I was arrested for murder at the age of 18 and since then have been confined to a single mum cell, with no opportunity to entertain or exercise outside of my cell. At the most, I am entitled to six hours a week outside my cell. I have spent my entire adult life locked in one of these cells. Imagine locking yourself in your bathroom, then imagine doing it for nine straight years. Being subjected to something like that at such a young age leaves lasting mental scars. After the first two months, I hallucinated and had to be heavily medicated with drugs such as “seroquil”. Without an outlet or possibility of rehabilitation or constructive education, my behavior became extremely hostile and disruptive. I spent years at a time in disciplinary detention. Around the age of 21, my lawyer threw me under the bus and told the jury that I was guilty, I was convicted and sentenced to death. Fortunately, I had a family that supported me and a few pen pals and that kept me going, but sitting in a cell, on death row, at 21 is the feeling the most. desperate that I have ever felt. Especially when the legal system screwed up on you and didn't even allow you to pretend you were innocent.

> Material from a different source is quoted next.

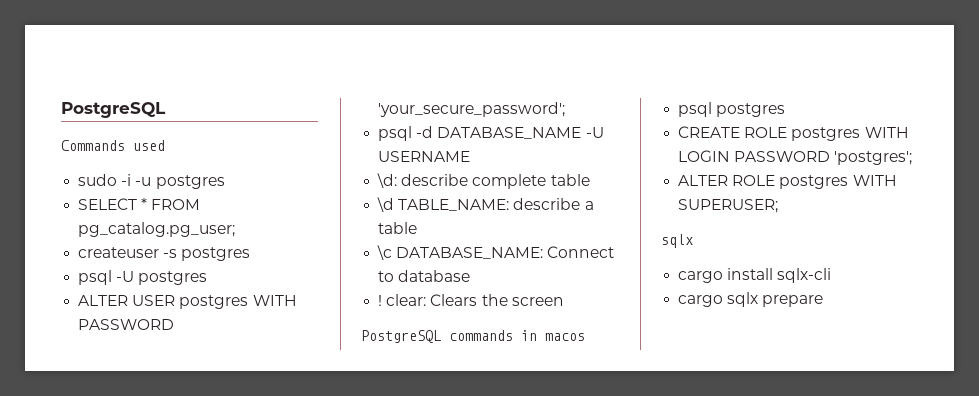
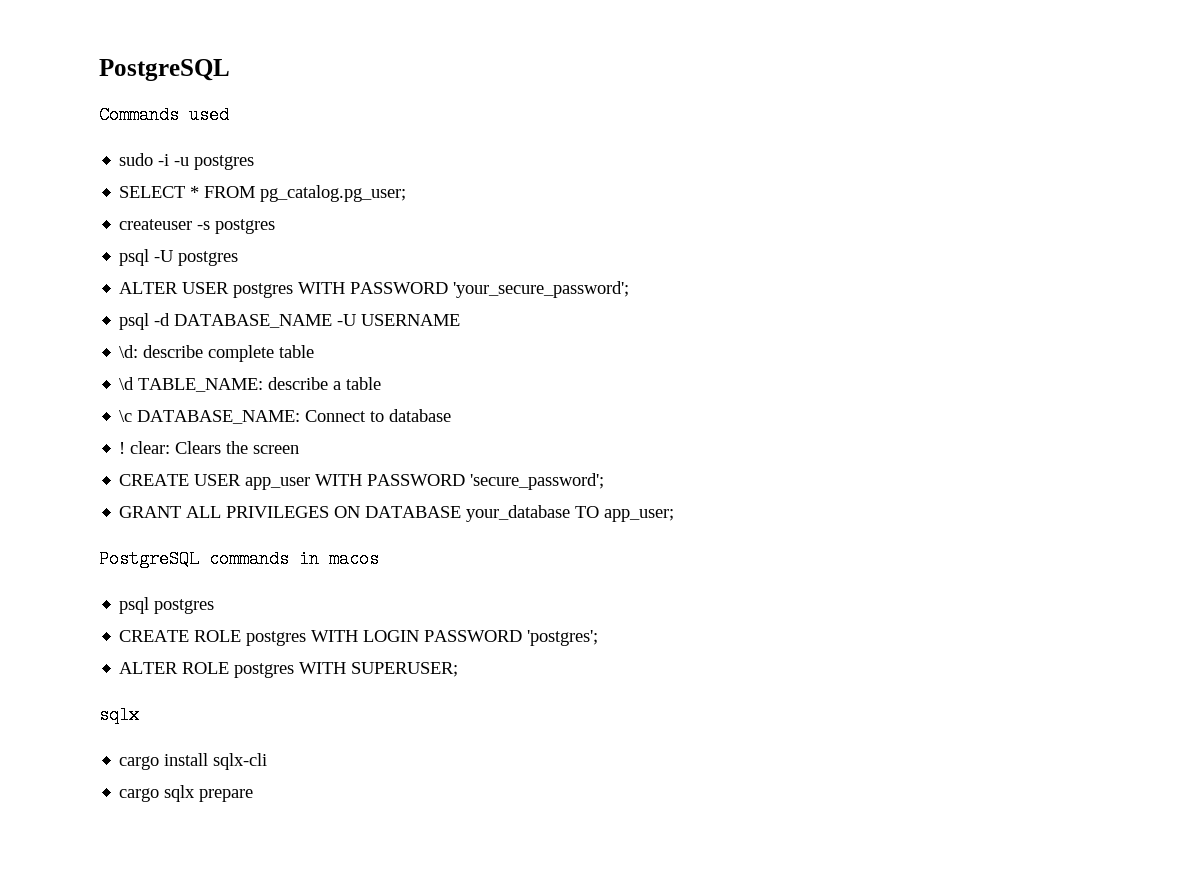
+ CREATE USER app_user WITH PASSWORD 'secure_password';
+ GRANT ALL PRIVILEGES ON DATABASE your_database TO app_user;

In addition to this, you need to know more about it.

A lot of people just give up. Sadly, many have died because of this desperation. I think people need to understand and fully understand what it means to be sentenced to life or death in prison. I'm not saying society doesn't need a punishment system, but have we really sat down and looked at the human element in such punishments? An inmate is more than a prison name and number, he's someone's child, someone's parent, someone's spouse.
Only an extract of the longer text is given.